The Mexican Peso closed 0.10% in the last session before consolidating its losses on Friday morning. This is in response to the risk-off market mood caused by the escalating Ukraine-Russia issue. Meanwhile, rising interest rates continue to strengthen the Mexican peso. On concerns about inflationary pressures, Mexico's central bank, Banxico, raised interest rates for the sixth time in a row in February, raising borrowing prices to 6%, the most since April 2020. Furthermore, the Peso was driven down after Mexico's central bank slashed its growth prediction for this year by nearly a whole percentage point, citing the Covid-19 outbreak and geopolitical disputes as factors affecting the country's economic picture. Moving forward, market participants will see broader market sentiments amid geopolitical headlines to drive Peso prices further.

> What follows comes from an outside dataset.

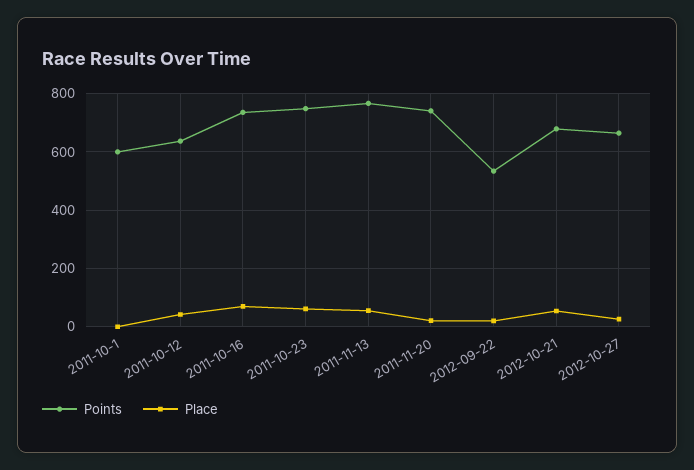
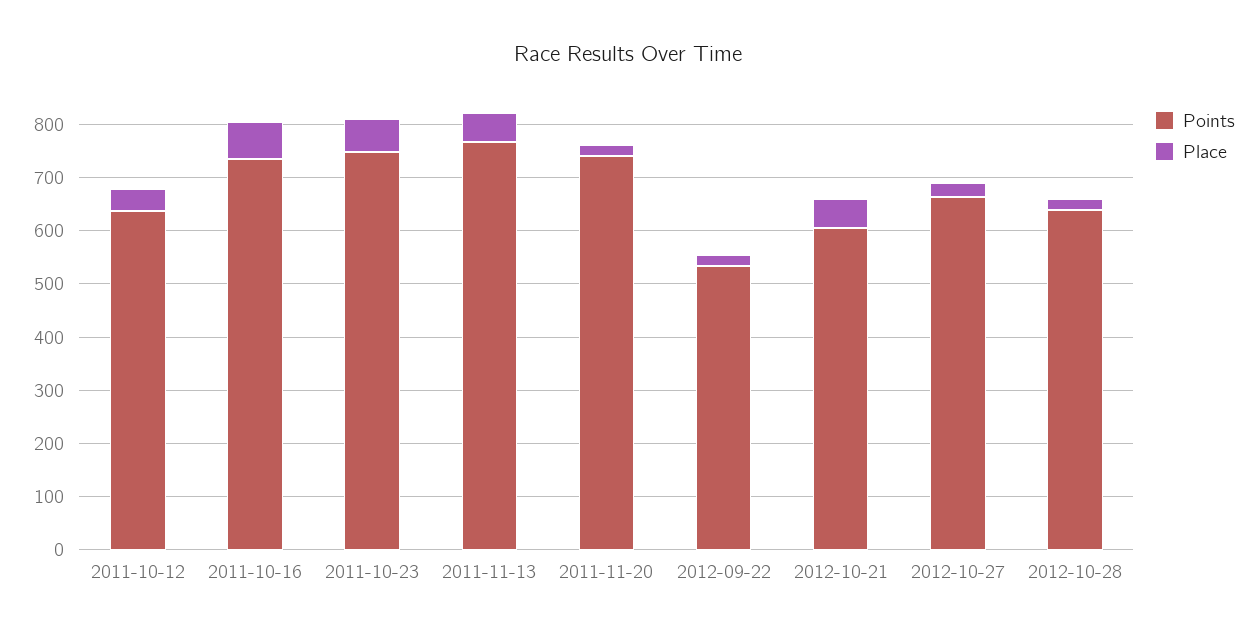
Points, 2011-10-1: 600 -> none
Place, 2011-10-1: 0 -> none
Points, 2012-10-21: 675 -> 600
Points, 2012-10-28: none -> 640
Place, 2012-10-28: none -> 20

The Chinese Yuan closed 0.02% lower in the previous session against the greenback as China’s National People's Congress is set to convene its annual full session on Saturday and define its growth and fiscal targets. The 10-year government bond yields are looking to close 4 bps higher this week reaching 2.82%, while 3-year yields increased 7 bps, now sitting at 2.34%. Global investors will look for clues on how the government will receive an economy reeling from a property crackdown and Covid-Zero policies. Market participants argue that the market is positioned for more PBoC easing and monetary stimulus, although the economy has given signs of improvement from Credit data and PMI.
Supported by the boom in commodity prices from the war in Ukraine, the Brazilian currency also follows the international trend of appreciation of currencies of economies based on commodities. As a result, yesterday the Real closed 1.56% up against the USD. Like many market participants, President Bolsonaro commented in a live on social media that he also expects the exchange rate to fall below R$5 this Friday to balance fuel prices with the increase in oil prices. With the rise in fuel prices playing against the government's monetary policy, the market is already placing its bets for an additional rise in the Selic rate at the August COPOM meeting, which could bring the basic interest rate to 13.25%. In the Swaps market, the DI curve already saw price increases of 111bps in March, 77bps in May and 53bps in June, which would also lead the Selic to reach 13% at the end of the monetary tightening cycle.